Deductive and inductive arguments for investigating the ER with critical thinking
Post 1
Suppose your hospital suddenly sees an enormous increase in emergency room patients, and you are on a committee to investigate the problem and relieve pressure on the ER. How would you approach the problem?
I feel that this scenario requires both deductive and inductive arguments for investigating the ER problem. First, the reason for this is an influx in patients. Therefore, there is a need to determine the cause of this. Second, there is a need to find an alternative to decrease ER pressure or increase the number of nurses.
A deductive argument is in the first premises since the debate shows that the truth of the conclusion follows from the premises. More so, the premises included the conclusion. The major types of deduction reasoning are the negative and universal affirmative argument (Johnson, & Mowry, 2015). The argument here is a universal negative deductive since the claim expresses the whole category. There is an increase in emergency room patients which means that there is an adverse effect on society.
There is an inductive argument in the second premise because of the ER patients’ increases. Thus something has to be implemented to reduce the pressure. The argument is that the conclusion follows the premise of the top-down approach. There are three categories of inductive approach which include: general, casual, and analogical. In this case, the argument is general induction as it claims all. An analogical induction compares two or more things. More so, a causal argument is defined by the cause of an event.
References
Johnson, D. B., & Mowry, T. A. (2015). Mathematics: A practical odyssey. Boston, MA: Cengage Learning.
Post 2
Critically thinking and reasoning aids us with the method to evaluate and improve our capability to create good judgments and learn from involvements. It is crucial to provide the tools needed to act as a logical and rational creature (Phillips, 2014).

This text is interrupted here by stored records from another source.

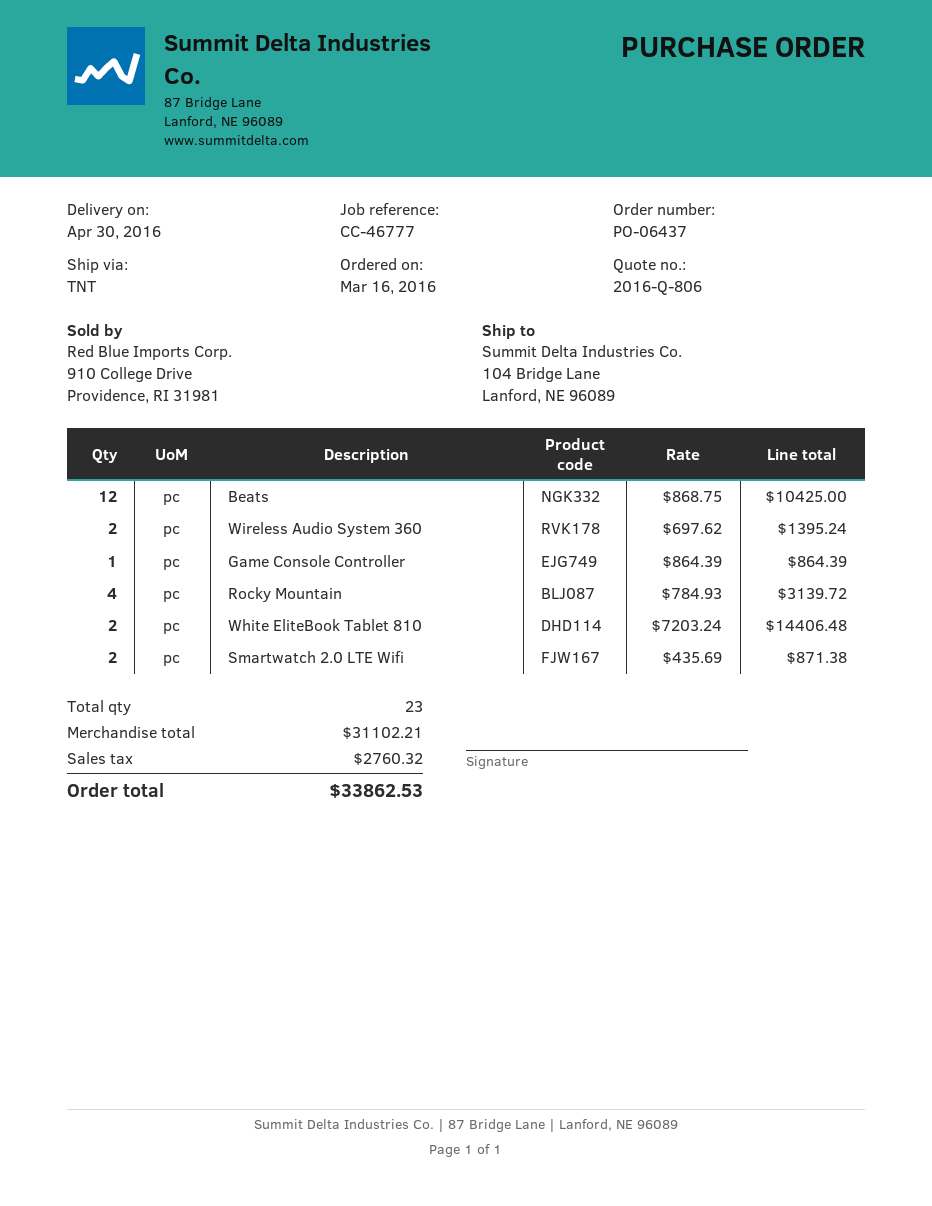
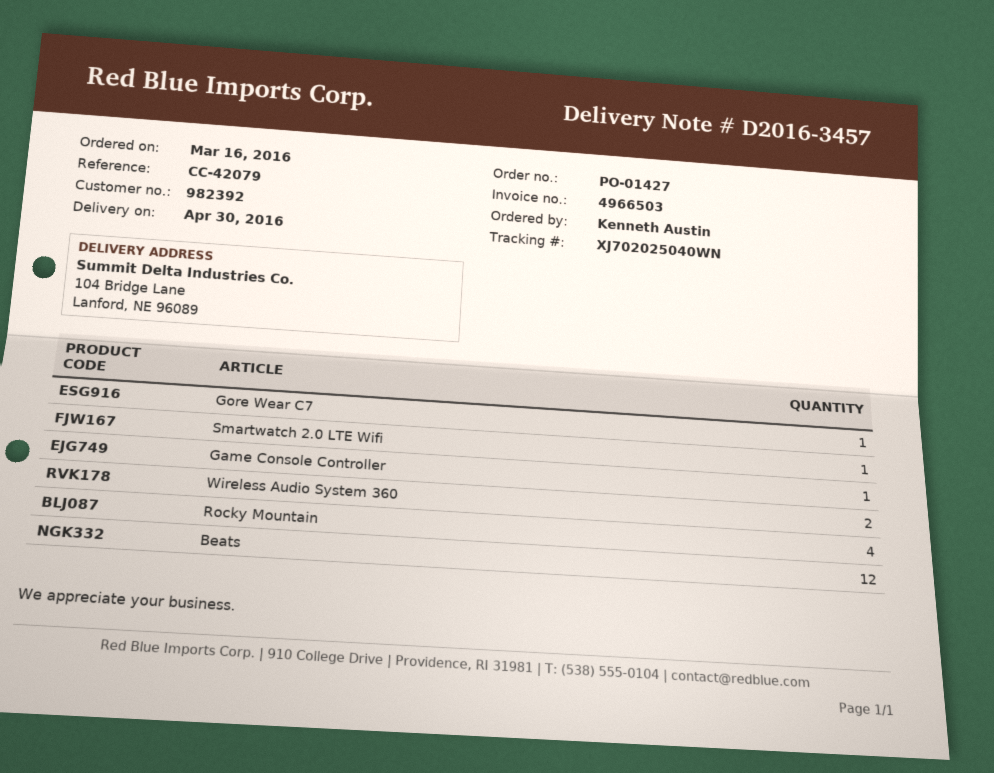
order number: PO-06437 -> PO-01427
reference: CC-46777 -> CC-42079
White EliteBook Tablet 810: 2 -> none
Smartwatch 2.0 LTE Wifi: 2 -> 1
Gore Wear C7: none -> 1

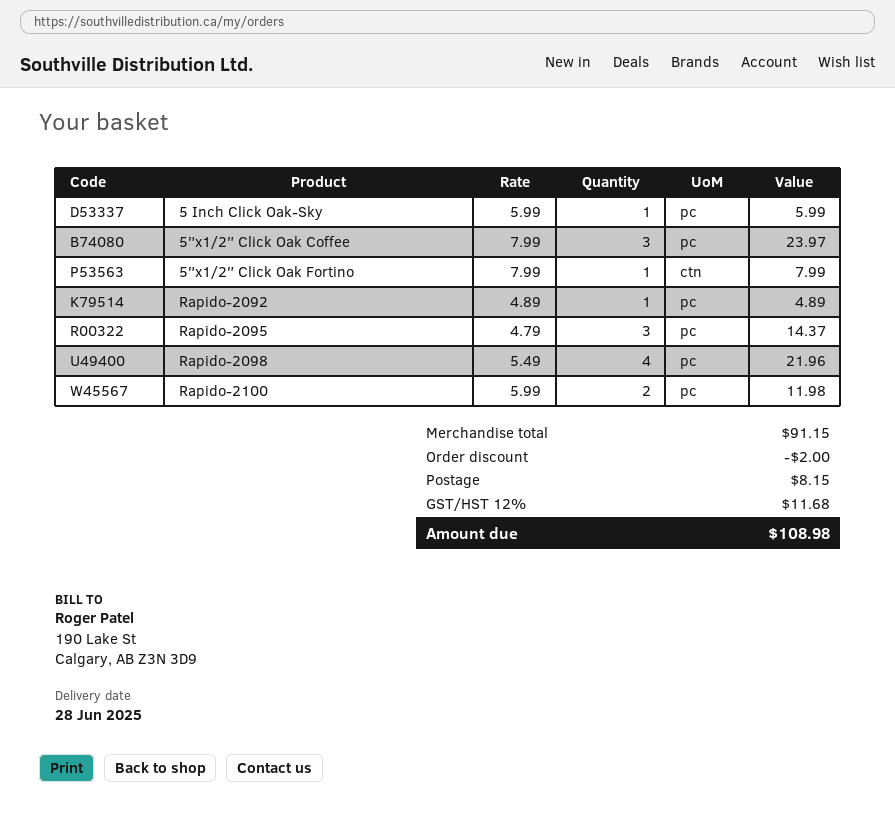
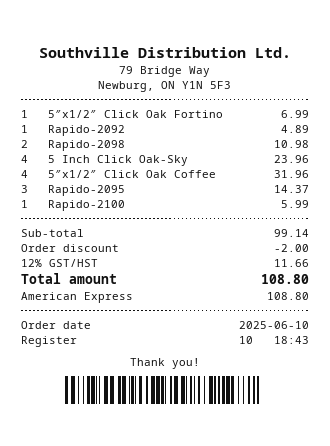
5 Inch Click Oak-Sky: 1 for 5.99 -> 4 for 23.96
5″x1/2″ Click Oak Coffee: 3 for 23.97 -> 4 for 31.96
5″x1/2″ Click Oak Fortino: 1 for 7.99 -> 1 for 6.99
Rapido-2098: 4 for 21.96 -> 2 for 10.98
Rapido-2100: 2 for 11.98 -> 1 for 5.99
subtotal: 91.15 -> 99.14
shipping: 8.15 -> none
tax: 12% = 11.68 -> 12% = 11.66
total: 108.98 -> 108.80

Critical thinking uses both deductive and inductive reasoning. The deductive argument proves that the truth of a conclusion need to follow deductive and inductive inductive shows conclusion follows premises. Therefore the deductive argument conclusion is intended to be a necessity while inductive argument conclusion is probable (Johnson, & Mowry, 2015). Either arguments or both may be applied.
In the medical field, inductive reasoning include
Premise 1: Mostly, lung cancer is caused by smoking.
Premise 2: Greg has lung cancer
Conclusion: Greg was a smoker
Issue: TI probable that Greg was a smoker, but the conclusion is not vital.
Deductive Reasoning
Premise1: Increase in ER
Premise 2: Increased Patients need more nurses
Conclusion. Need to increase nurses.
Issue: The conclusion is based on the premises presented.
References
Johnson, D. B., & Mowry, T. A. (2015). Mathematics: A practical odyssey. Boston, MA: Cengage Learning.
Phillips, D. C. (2014). Encyclopedia of educational theory and philosophy. Thousand Oaks, CA: SAGE.
Post 3 Instructor
Critical thinking aid in making good judgments. It uses both deductive and inductive thinking (Halpern, 2014). Mostly inductive arguments conclusions are probable while deductive is a necessity.
References
Halpern, D. F. (2014). Critical thinking across the curriculum: A brief edition of thought & knowledge. Routledge.